Share the Knowledge
RSS icon Home icon
  • How to zip an entire directory with Python

    Posted on January 22nd, 2011 webmaster 4 comments         Print Print

    I’m finally done with the Python project I’m working on and now just working on the build script.  I want my build script to zip the entire build directory at the end so at first I got lazy and I figured I’d just call an external zip application (7-Zip) and let it do all the work.  This would of course require the person doing the build to have 7-Zip installed, so I decided it’s probably better in the long run to write it completely in Python.

    Python has a built-in module called zipfile that can do this.  Zipping just one file is pretty straightforward, but zipping an entire directory is actually trickier than I thought.  I figured at first I could probably just use os.listdir() and have a for loop to add each item in the os.listdir() output to the zip file.  But it turned out this doesn’t return the full paths and doesn’t go through the subfolders.  I then tried glob.glob(), which returns the full paths but like os.listdir() it doesn’t do subfolders.
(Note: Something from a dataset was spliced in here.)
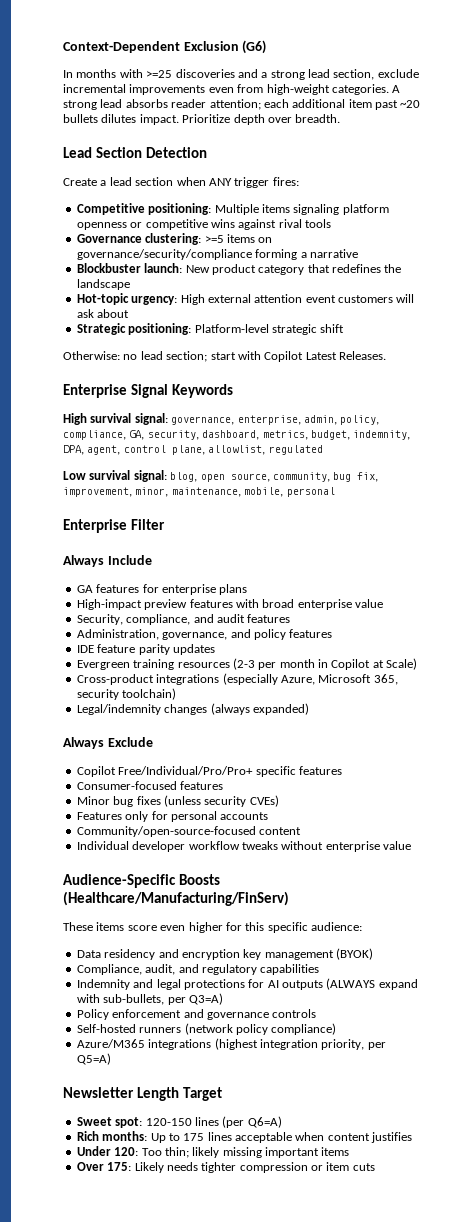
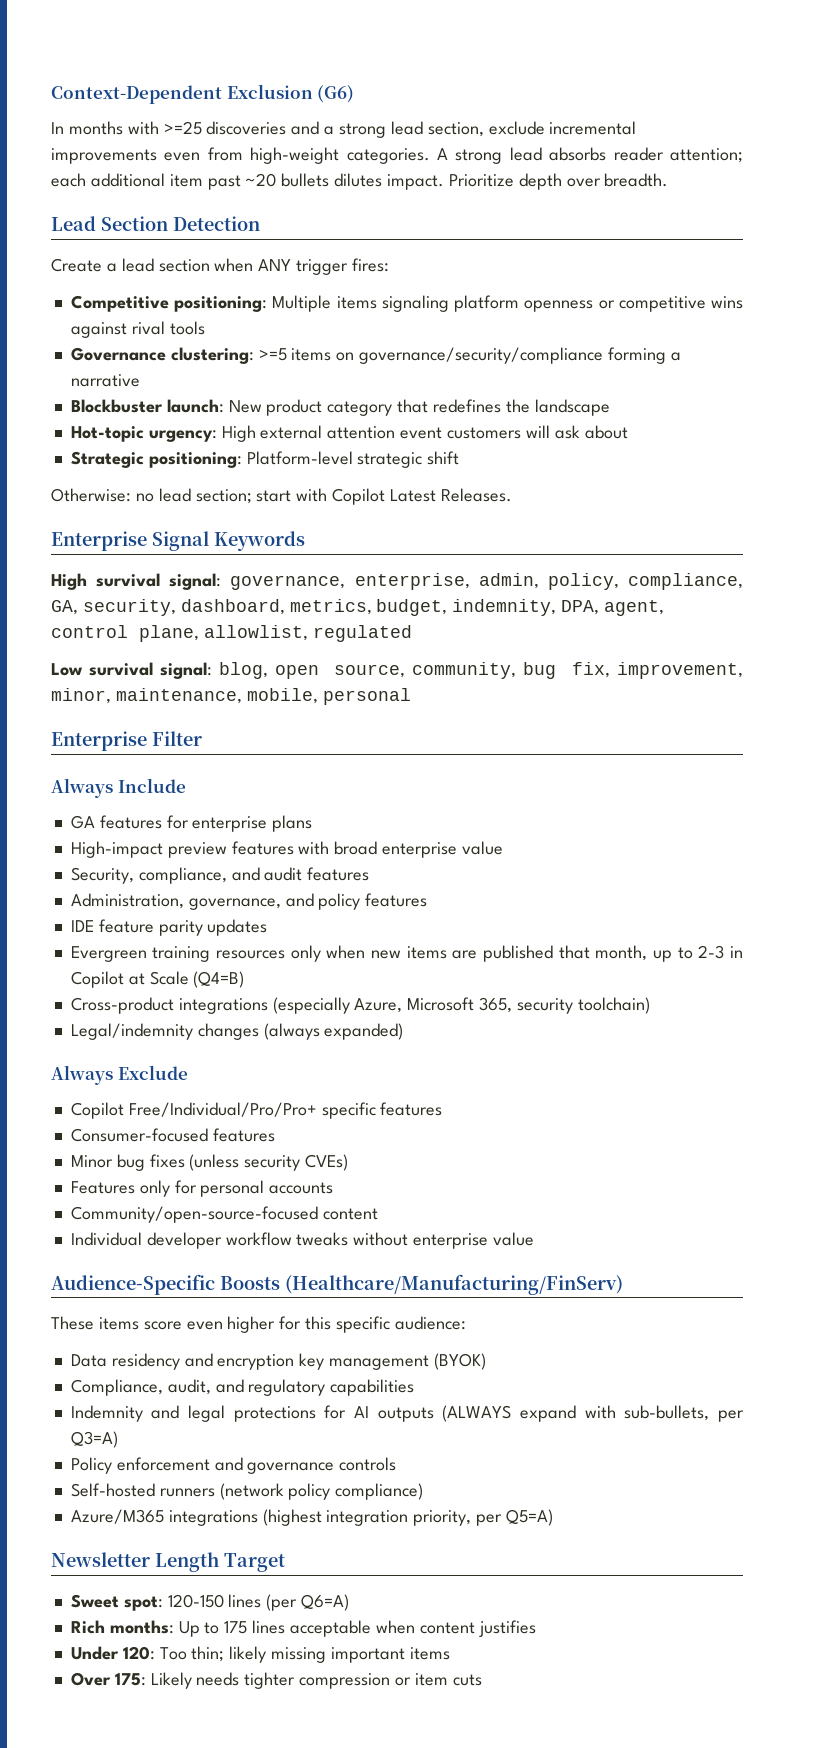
- Evergreen training resources (2-3 per month in Copilot at Scale)
+ Evergreen training resources only when new items are published that month, up to 2-3 in Copilot at Scale (Q4=B)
    After a little bit of searching, I found out that there’s a function called os.walk() that traverses the entire folder structure and returns the paths of the root, subfolders, and files which is exactly what I needed.  I had to play with it a bit to be able to do what I needed.  For example, when I zip the folder, I want the first item in the zip archive to be the folder I specified to zip.  In order to do this, I had to retrieve the paths relative to that folder.  I also wanted empty subfolders to be included in the archive as I have empty folders in my project such as the logs and reports folders.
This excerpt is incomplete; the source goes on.